— YOUR OBJECTIVE —
Print the lines below from the line with "(783, 300) none" to the line with "(281, 56) none" exactly, keeping both ends, and print no pictures.

— MATERIAL SHOWN —
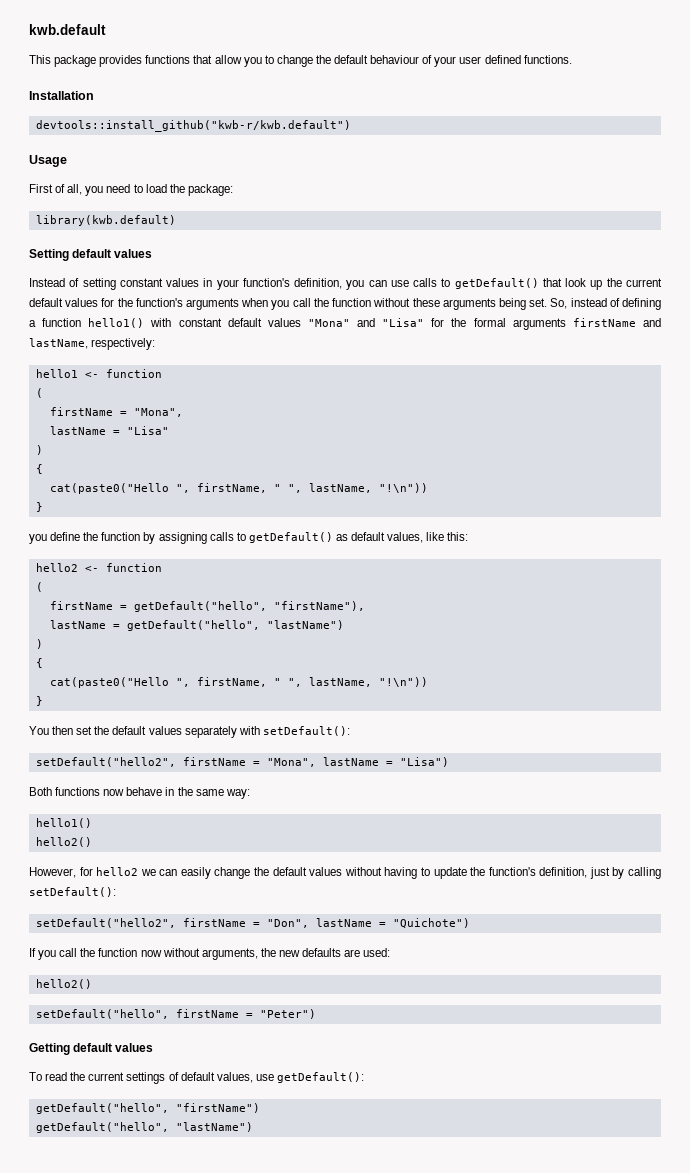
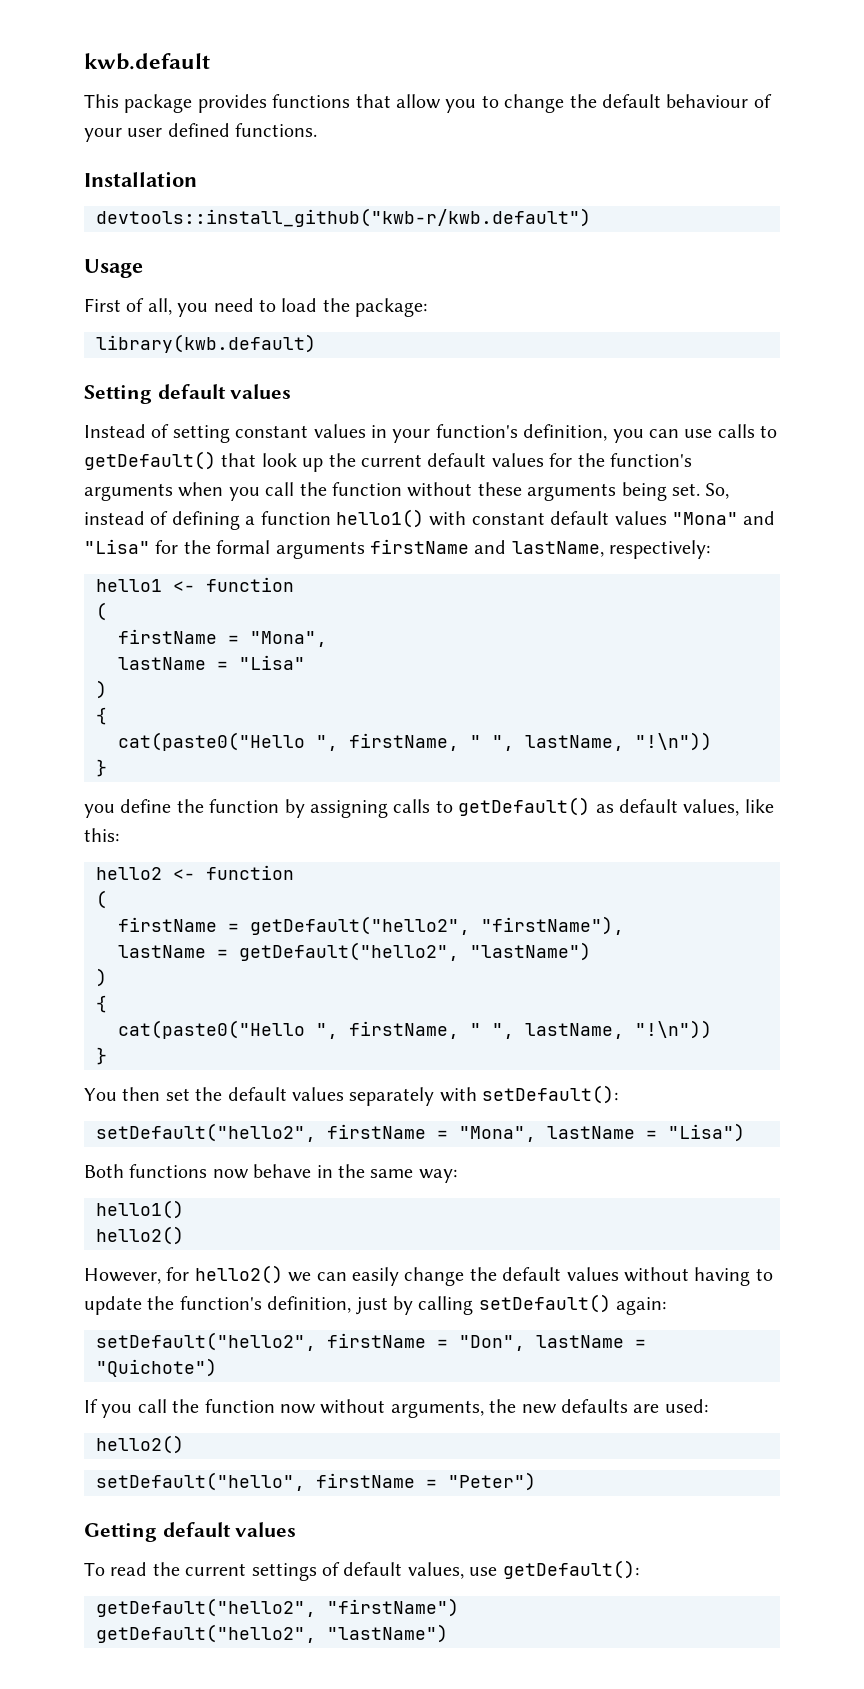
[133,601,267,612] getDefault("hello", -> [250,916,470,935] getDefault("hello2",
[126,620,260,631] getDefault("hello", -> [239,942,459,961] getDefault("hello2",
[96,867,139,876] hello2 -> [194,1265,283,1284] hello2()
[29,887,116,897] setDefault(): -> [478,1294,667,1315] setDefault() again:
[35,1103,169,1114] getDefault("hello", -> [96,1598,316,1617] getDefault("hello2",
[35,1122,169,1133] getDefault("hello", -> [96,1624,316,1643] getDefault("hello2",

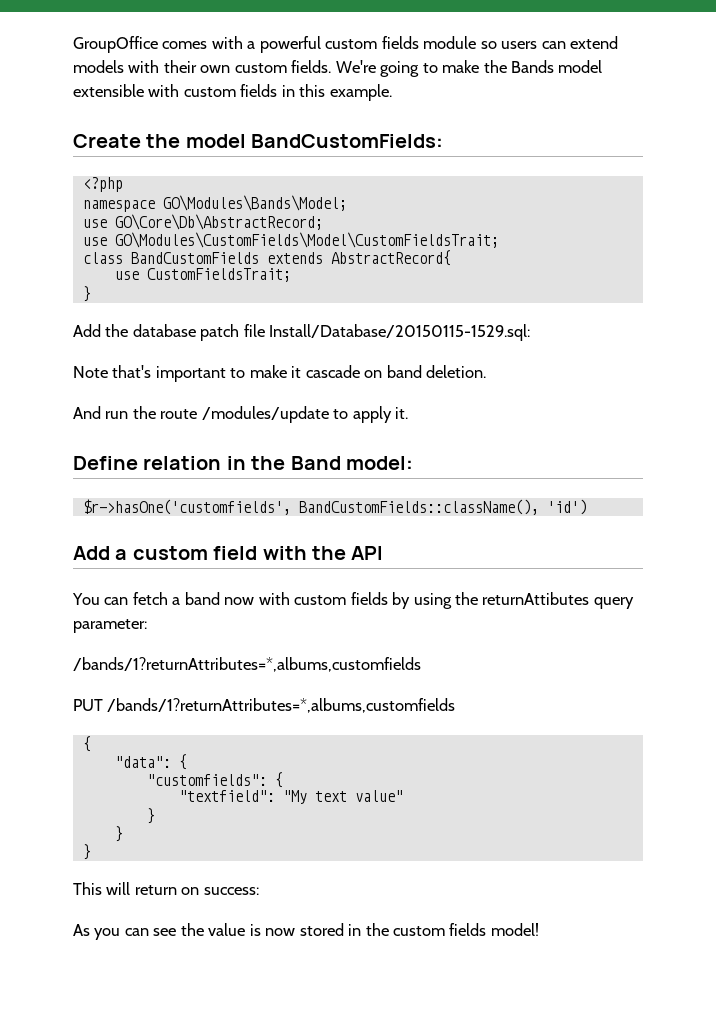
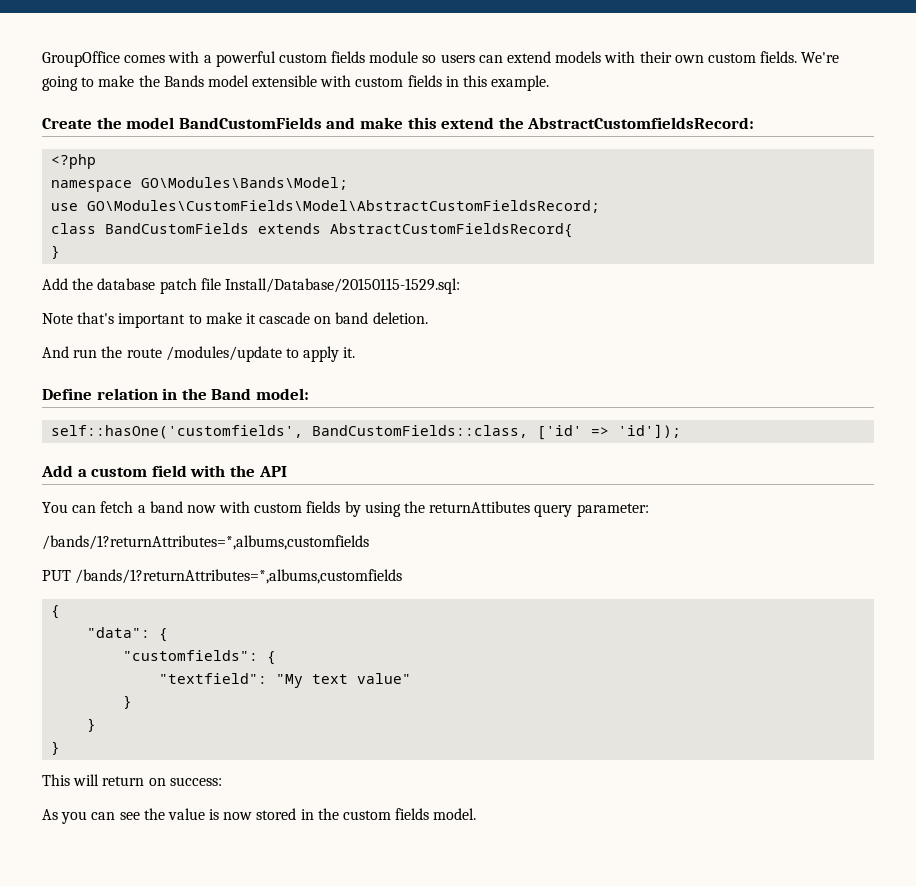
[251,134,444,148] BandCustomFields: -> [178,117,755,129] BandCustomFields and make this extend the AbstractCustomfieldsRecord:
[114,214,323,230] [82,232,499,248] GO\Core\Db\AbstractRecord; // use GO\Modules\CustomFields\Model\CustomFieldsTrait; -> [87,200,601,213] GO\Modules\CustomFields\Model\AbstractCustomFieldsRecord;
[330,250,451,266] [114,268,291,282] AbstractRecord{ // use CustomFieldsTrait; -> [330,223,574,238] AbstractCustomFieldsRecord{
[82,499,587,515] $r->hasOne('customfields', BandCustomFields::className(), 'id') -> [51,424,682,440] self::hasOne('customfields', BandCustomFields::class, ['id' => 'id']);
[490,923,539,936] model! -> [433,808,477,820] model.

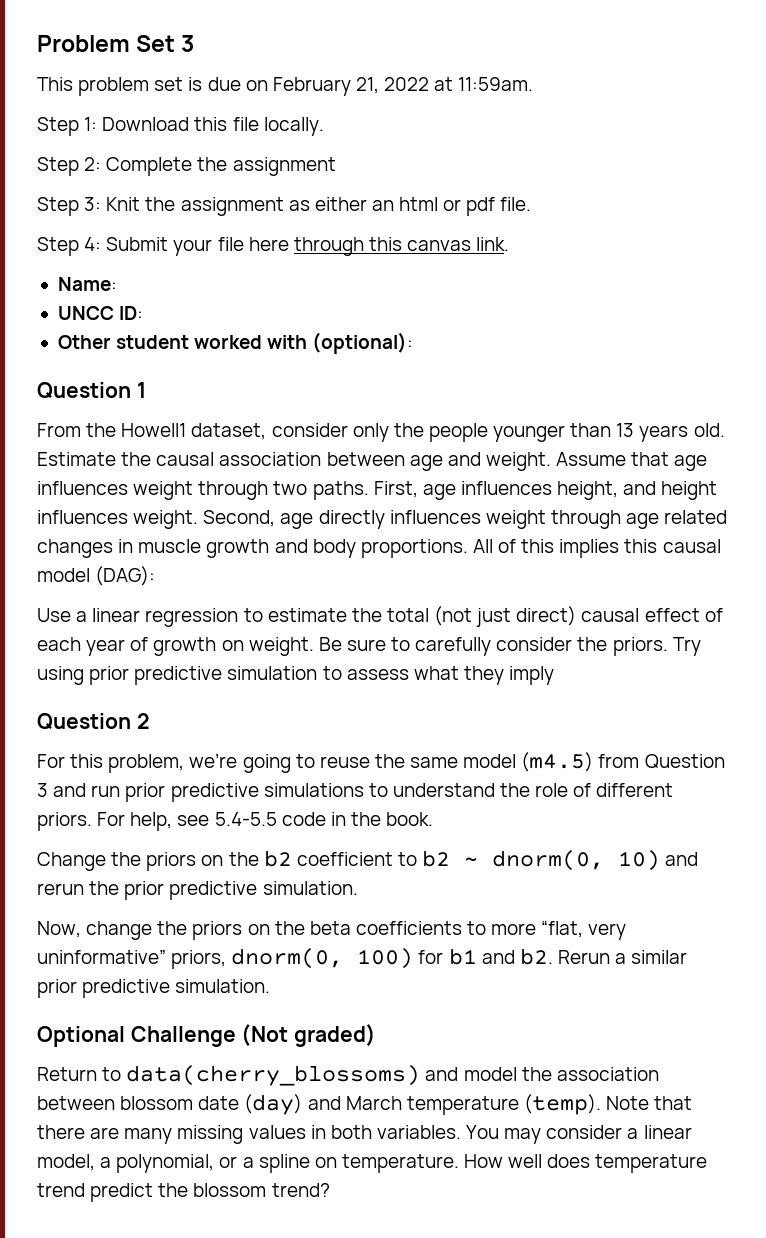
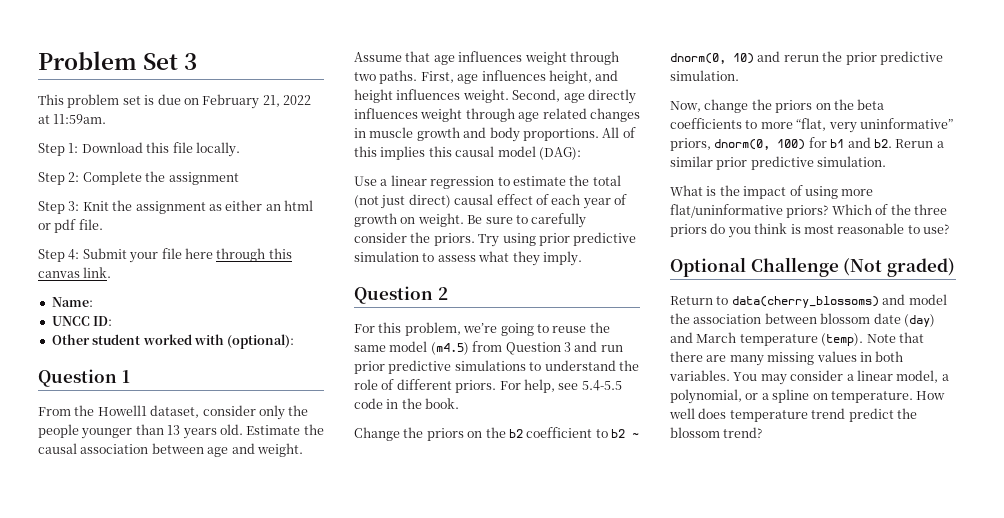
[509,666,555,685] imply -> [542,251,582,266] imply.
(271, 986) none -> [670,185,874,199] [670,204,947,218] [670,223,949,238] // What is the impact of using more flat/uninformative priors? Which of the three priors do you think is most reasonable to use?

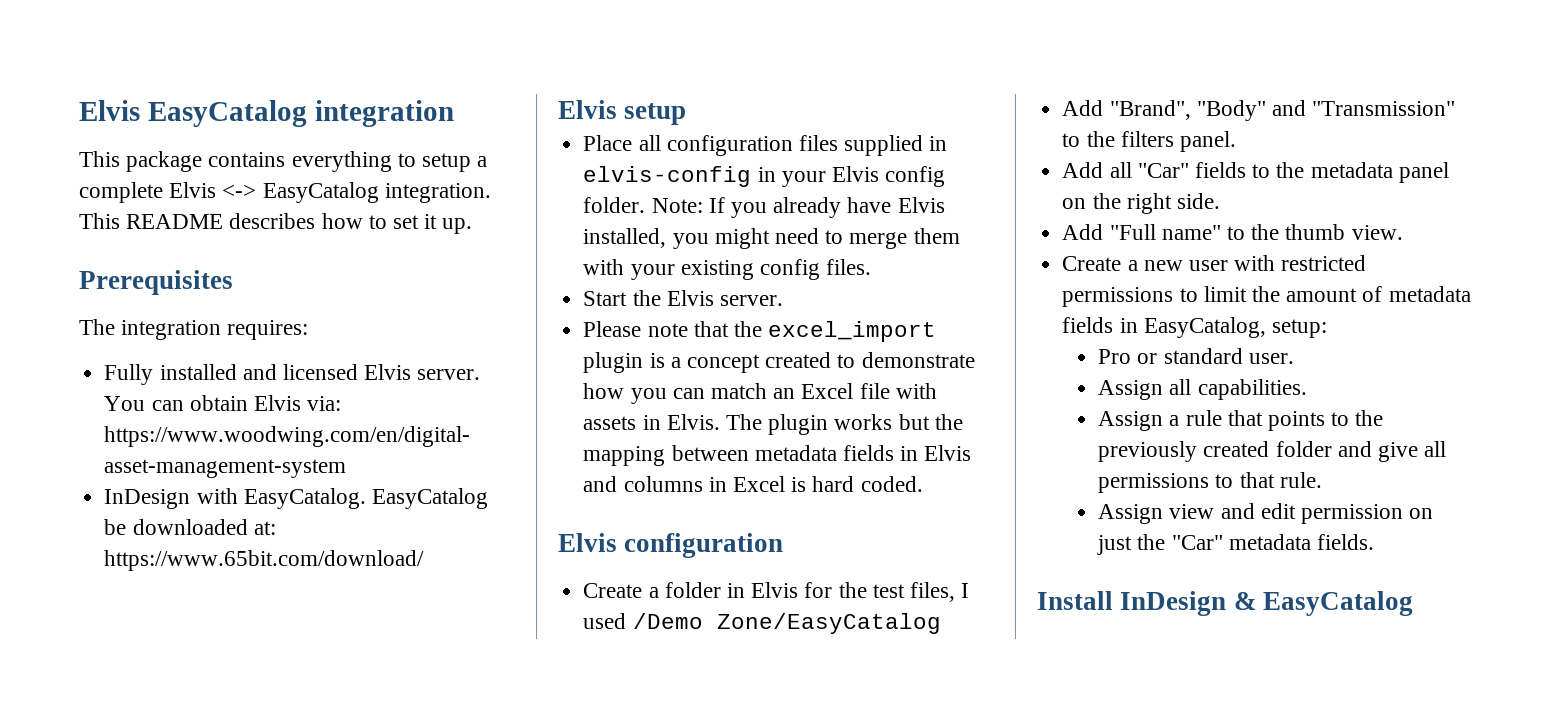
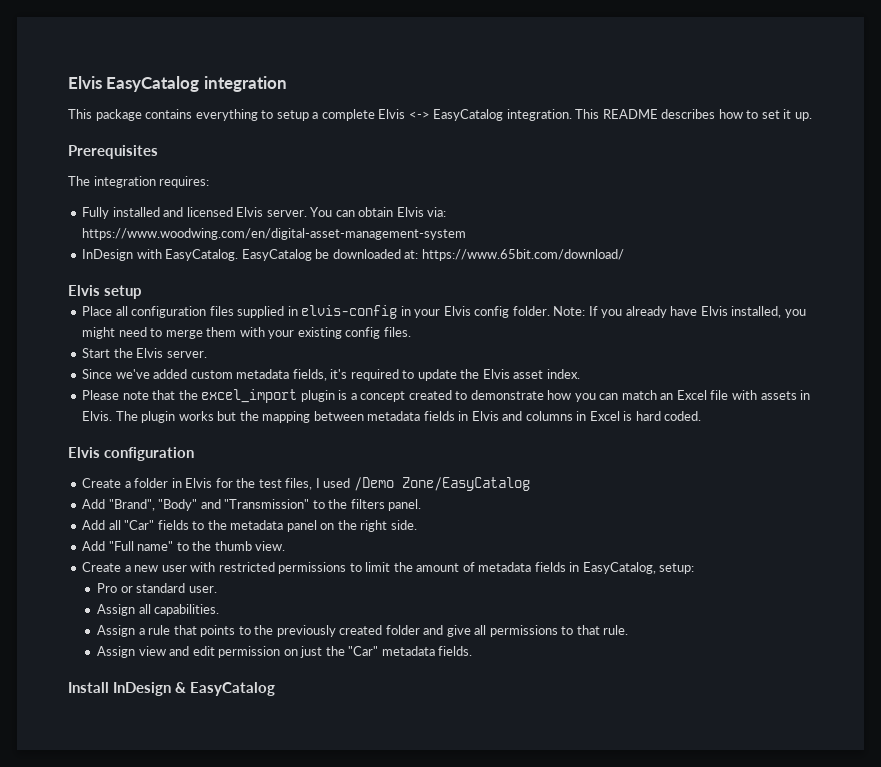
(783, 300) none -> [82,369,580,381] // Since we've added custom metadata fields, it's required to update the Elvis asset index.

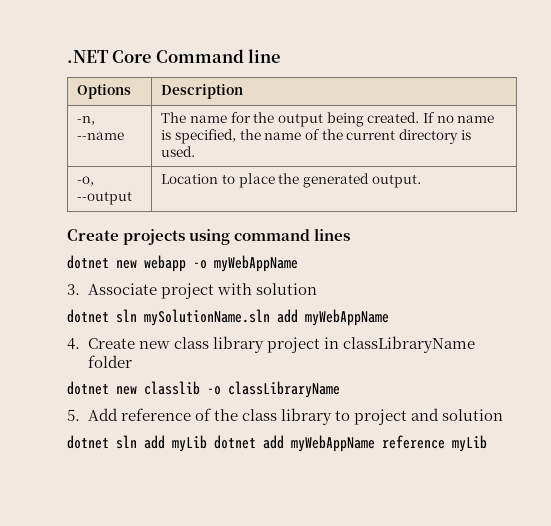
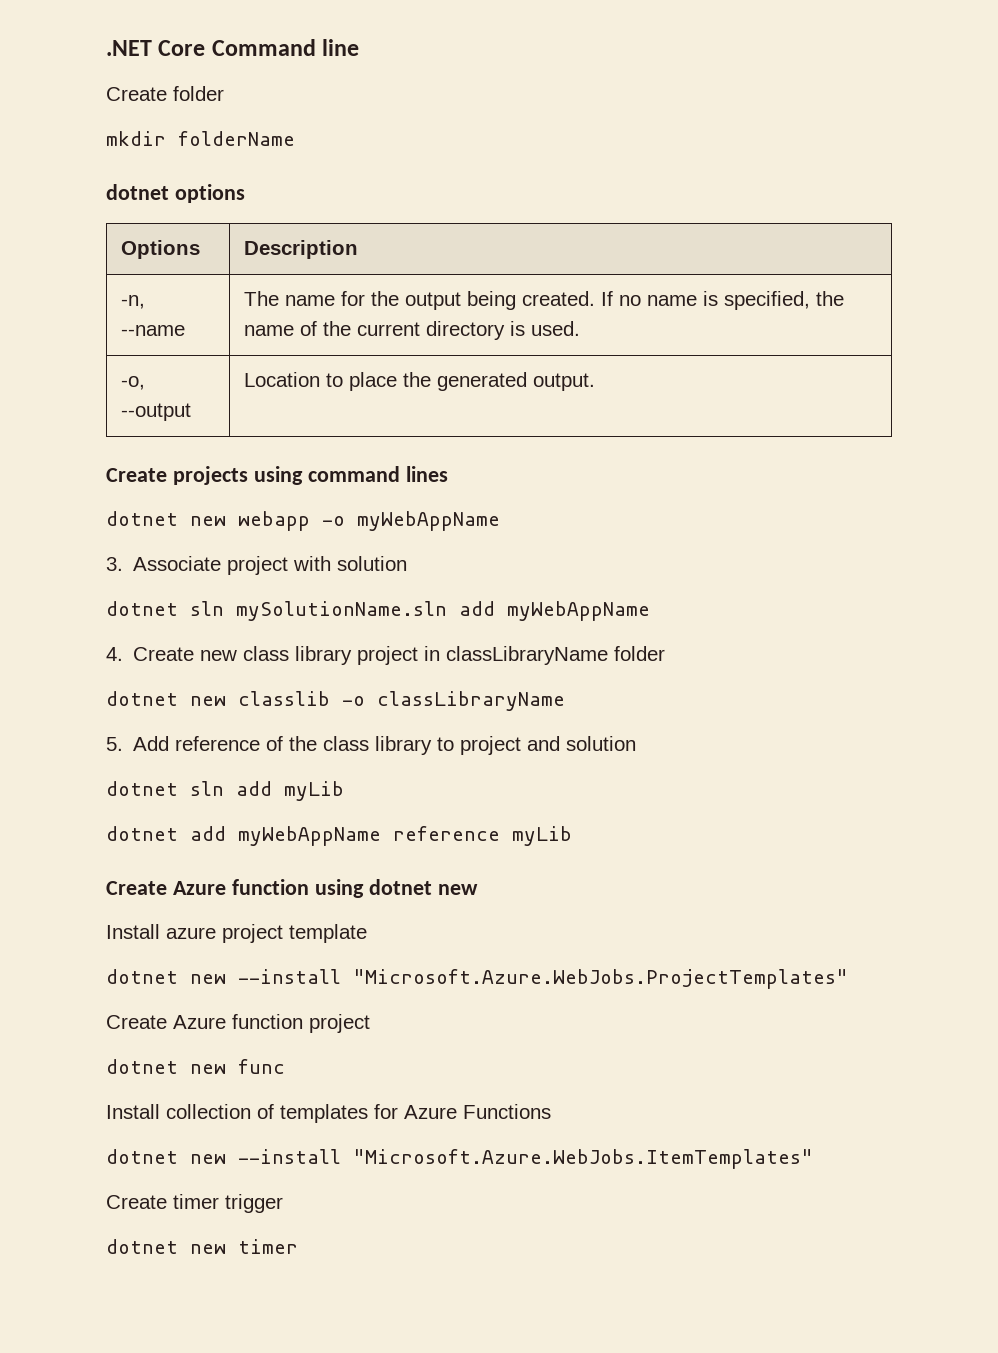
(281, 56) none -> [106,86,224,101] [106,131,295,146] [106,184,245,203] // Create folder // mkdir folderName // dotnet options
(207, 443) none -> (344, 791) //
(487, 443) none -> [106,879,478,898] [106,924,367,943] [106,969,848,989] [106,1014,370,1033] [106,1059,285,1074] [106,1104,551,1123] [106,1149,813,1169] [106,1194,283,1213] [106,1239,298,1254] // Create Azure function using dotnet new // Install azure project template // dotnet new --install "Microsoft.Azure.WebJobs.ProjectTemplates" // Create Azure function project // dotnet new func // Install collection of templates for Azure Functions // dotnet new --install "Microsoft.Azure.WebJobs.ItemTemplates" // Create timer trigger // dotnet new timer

— WRITTEN RESPONSE —
(783, 300) none -> [82,369,580,381] // Since we've added custom metadata fields, it's required to update the Elvis asset index.

(281, 56) none -> [106,86,224,101] [106,131,295,146] [106,184,245,203] // Create folder // mkdir folderName // dotnet options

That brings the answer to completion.